= Entries taken from a collection =
___

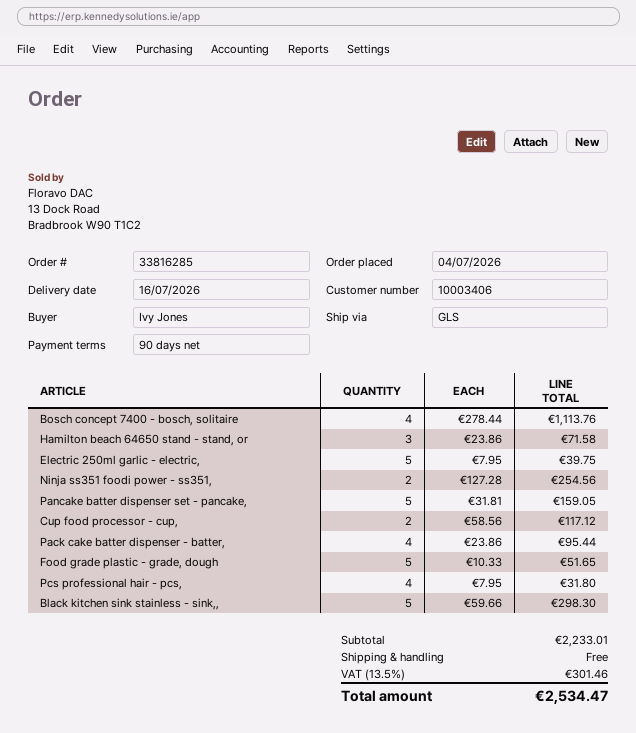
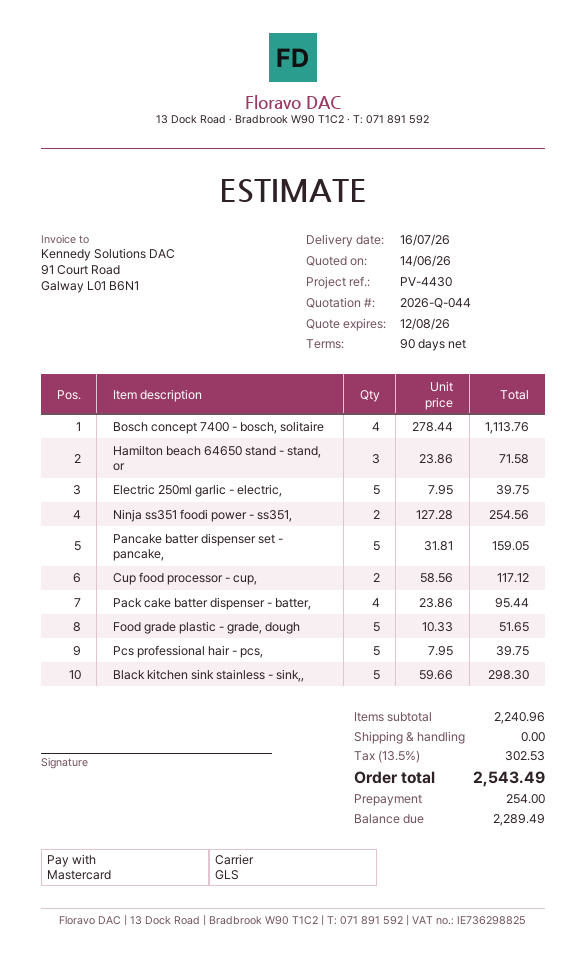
Pcs professional hair - pcs,: 4 x 7.95 = 31.80 -> 5 x 7.95 = 39.75
subtotal: 2233.01 -> 2240.96
tax: 13.5% = 301.46 -> 13.5% = 302.53
total: 2534.47 -> 2543.49

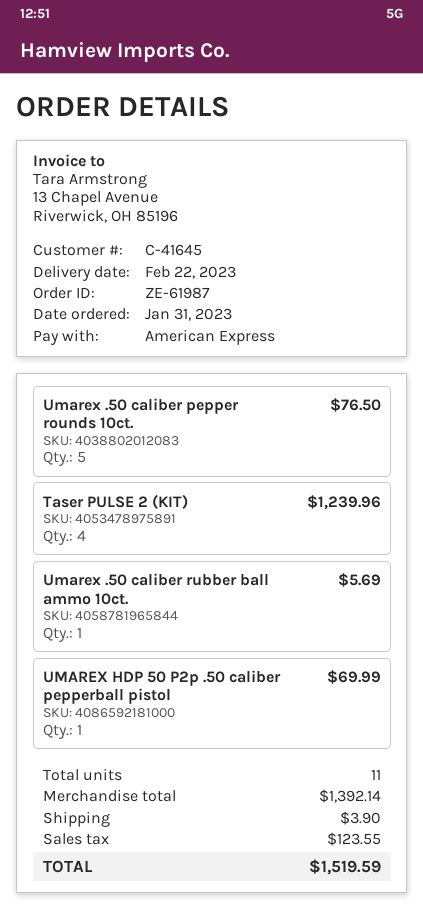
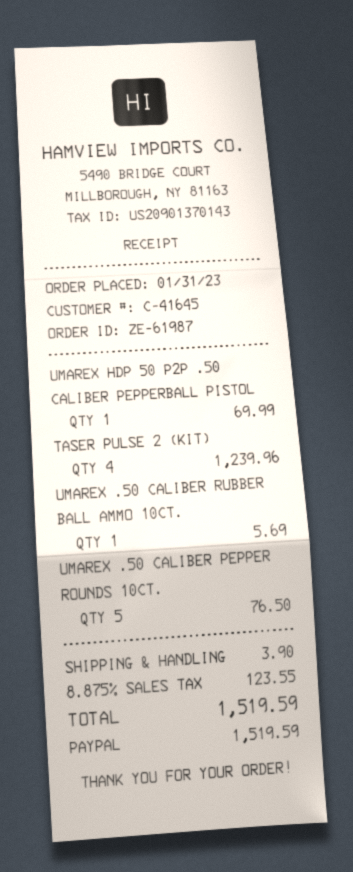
payment method: American Express -> PayPal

___

= Work item =
All of the records need repeating exactly, except for the pictures.

= Completed task =
Pcs professional hair - pcs,: 4 x 7.95 = 31.80 -> 5 x 7.95 = 39.75
subtotal: 2233.01 -> 2240.96
tax: 13.5% = 301.46 -> 13.5% = 302.53
total: 2534.47 -> 2543.49

payment method: American Express -> PayPal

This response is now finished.